# Work request:
Your job is to copy the lines from the material that include "invoice".

══════

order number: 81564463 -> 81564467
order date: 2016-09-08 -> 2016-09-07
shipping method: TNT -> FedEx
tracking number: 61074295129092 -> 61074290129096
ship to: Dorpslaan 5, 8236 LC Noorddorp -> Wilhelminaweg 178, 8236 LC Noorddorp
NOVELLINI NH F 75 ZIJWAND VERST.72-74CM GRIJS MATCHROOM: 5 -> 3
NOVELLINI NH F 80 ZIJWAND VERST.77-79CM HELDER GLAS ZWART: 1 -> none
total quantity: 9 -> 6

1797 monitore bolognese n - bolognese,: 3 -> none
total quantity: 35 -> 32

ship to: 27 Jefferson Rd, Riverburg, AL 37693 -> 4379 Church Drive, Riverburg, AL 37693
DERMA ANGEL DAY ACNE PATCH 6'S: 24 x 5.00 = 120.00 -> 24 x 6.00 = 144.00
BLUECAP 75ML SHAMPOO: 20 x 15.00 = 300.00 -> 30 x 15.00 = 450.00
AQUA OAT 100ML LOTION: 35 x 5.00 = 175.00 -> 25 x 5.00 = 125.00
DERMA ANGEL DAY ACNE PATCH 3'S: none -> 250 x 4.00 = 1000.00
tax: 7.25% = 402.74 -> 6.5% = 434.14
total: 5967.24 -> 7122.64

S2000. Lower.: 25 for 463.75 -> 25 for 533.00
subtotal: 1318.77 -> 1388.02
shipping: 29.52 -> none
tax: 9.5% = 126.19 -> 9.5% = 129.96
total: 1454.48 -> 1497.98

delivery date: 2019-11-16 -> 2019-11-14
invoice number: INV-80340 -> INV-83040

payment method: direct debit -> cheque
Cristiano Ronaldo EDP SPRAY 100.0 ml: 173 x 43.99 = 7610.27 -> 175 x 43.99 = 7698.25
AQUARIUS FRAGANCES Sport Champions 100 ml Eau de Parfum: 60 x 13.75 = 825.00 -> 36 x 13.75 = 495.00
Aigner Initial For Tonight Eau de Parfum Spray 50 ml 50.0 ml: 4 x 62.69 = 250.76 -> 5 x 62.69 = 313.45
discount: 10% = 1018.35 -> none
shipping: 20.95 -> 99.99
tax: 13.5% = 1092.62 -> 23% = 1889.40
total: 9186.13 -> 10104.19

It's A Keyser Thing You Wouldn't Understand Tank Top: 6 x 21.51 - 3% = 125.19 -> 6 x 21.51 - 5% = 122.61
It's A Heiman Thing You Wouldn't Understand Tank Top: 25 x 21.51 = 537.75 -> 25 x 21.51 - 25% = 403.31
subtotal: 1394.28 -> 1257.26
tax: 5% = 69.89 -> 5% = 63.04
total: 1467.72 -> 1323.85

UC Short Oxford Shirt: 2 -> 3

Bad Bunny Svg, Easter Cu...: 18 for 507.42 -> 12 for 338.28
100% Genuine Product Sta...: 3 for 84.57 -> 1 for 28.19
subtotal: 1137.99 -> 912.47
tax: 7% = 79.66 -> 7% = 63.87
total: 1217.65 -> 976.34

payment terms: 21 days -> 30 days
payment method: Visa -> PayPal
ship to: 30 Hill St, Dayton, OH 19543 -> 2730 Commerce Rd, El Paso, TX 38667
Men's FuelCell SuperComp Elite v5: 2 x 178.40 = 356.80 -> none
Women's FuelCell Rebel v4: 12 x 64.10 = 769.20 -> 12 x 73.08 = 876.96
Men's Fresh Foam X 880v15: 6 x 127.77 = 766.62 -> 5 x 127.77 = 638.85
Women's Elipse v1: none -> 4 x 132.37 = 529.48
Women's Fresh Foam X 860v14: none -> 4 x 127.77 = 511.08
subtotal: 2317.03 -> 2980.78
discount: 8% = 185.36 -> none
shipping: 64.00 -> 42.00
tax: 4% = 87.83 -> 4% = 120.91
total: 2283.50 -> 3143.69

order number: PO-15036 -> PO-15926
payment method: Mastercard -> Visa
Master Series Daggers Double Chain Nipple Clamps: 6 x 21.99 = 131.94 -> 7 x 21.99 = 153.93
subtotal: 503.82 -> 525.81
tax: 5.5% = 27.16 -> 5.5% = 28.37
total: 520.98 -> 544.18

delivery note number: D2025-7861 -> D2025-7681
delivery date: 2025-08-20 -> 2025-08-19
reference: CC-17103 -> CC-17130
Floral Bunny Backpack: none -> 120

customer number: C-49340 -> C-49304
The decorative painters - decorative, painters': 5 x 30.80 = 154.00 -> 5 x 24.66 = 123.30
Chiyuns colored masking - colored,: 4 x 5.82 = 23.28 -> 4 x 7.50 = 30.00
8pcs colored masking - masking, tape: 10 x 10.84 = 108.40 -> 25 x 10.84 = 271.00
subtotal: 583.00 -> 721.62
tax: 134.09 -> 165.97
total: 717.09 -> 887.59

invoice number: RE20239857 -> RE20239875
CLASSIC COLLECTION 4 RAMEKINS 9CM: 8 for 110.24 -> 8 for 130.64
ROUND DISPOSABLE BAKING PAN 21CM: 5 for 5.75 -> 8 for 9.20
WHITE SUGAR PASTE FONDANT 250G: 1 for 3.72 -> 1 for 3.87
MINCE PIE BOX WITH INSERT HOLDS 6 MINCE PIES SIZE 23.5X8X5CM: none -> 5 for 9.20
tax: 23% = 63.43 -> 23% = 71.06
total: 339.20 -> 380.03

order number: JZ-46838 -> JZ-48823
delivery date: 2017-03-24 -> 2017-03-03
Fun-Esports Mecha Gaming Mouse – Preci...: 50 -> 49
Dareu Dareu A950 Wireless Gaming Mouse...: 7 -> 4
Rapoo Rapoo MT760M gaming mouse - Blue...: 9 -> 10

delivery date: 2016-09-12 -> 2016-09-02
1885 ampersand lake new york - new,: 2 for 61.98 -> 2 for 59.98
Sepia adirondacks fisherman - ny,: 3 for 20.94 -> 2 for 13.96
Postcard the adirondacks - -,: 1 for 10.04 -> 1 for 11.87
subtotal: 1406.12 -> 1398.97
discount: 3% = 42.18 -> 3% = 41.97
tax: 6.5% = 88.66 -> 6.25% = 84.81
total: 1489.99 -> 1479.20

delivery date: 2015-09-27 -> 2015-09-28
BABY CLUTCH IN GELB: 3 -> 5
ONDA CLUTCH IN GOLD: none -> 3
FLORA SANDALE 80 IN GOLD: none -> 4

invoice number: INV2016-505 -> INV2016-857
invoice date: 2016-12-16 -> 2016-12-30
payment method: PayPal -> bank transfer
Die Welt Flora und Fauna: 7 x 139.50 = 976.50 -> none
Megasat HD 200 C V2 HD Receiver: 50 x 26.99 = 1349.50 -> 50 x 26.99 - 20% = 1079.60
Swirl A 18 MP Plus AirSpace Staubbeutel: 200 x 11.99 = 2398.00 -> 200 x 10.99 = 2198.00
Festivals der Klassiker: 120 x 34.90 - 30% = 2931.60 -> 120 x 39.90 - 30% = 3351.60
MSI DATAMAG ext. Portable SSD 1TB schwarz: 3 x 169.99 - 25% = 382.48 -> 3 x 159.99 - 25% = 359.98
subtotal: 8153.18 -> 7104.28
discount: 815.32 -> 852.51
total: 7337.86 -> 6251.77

══════

# Result of the exercise:
invoice number: INV-80340 -> INV-83040
invoice number: RE20239857 -> RE20239875
invoice number: INV2016-505 -> INV2016-857
invoice date: 2016-12-16 -> 2016-12-30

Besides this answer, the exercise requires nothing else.